Hip-hop is the water we swim in. It’s the culture we look to, the tree we pick from when we are trying to let someone know that we’ve got a locker full of cool. It wasn’t always this way, though, because parents are scared of everything. So in the late ’80s and early ’90s, to be wowed by kids doing handstands on cardboard on some of the grimiest corners in New York City was to have your parentals snatch you back into “don’t you dare!” territory.

It was the journalists, then, who let you into the world of hip-hop. It was them at the nightclub door, eyeing you up-and-down pessimistically, telling you about Illmatic. They were the ones dragging you to Harlem, hopscotching around to projects like Marcy and the Queensbridge Houses, putting you on to Project Pat and OutKast and Lil Wayne and Pharcyde. We owe them a debt.
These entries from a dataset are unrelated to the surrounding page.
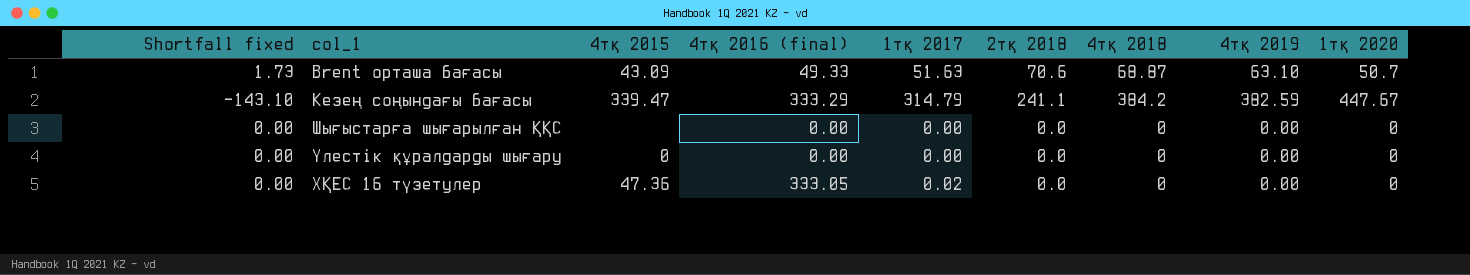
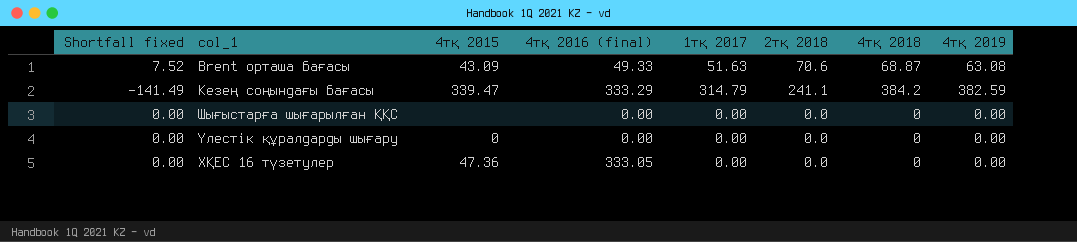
column 1тқ 2020 | position: 9 -> none
column Shortfall fixed | formula: [2тқ 2018] - [4тқ 2018] -> [2тқ 2018] - [4тқ 2019]
Brent орташа бағасы | 4тқ 2019: 63.10 -> 63.08
ХҚЕС 16 түзетулер | 1тқ 2017: 0.02 -> 0.00

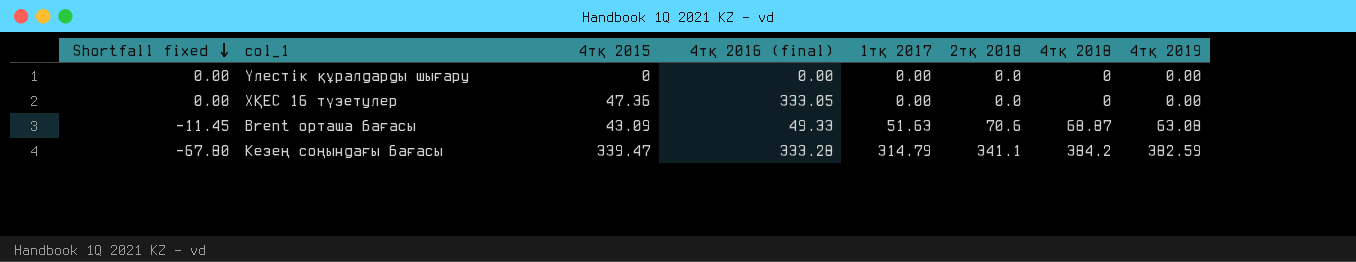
row order: none -> Shortfall fixed descending
column Shortfall fixed | formula: [2тқ 2018] - [4тқ 2019] -> [1тқ 2017] - [4тқ 2019]
row Шығыстарға шығарылған ҚҚС: 0.00 | none | 0.00 | 0.00 | 0.0 | 0 | 0.00 -> none
Кезең соңындағы бағасы | 4тқ 2016 (final): 333.29 -> 333.28
Кезең соңындағы бағасы | 2тқ 2018: 241.1 -> 341.1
The doc will feature interviews from these beloved arbiters and many more, dipping into the cultural moments that our lives revolved around. The estimated date of delivery for the doc is August 2018, and, with your help, Gates can make sure this love letter to hip-hop journalism gets made. But we all know what you’re really here to know: what are the gifts?

A mere $10 promises to keep you abreast of all the goings-on in production. For $25, you get “private, backers-only access to the making of the documentary.” For $35, you score a digital download of the doc and the dope stuff above. But a $50 spot will also get you Lego build instructions for the Source Mag logo (which, as you know, will make your apartment or home complete). It just gets better from there.

As Gates says, “My people put their people on.” So even if you can’t show financial support, you can share the campaign on Facebook, Twitter, Tumblr, or wherever you get down these days. And be sure to visit the website.

Look out for this when it drops this summer. And, as usual: can’t stop, won’t stop.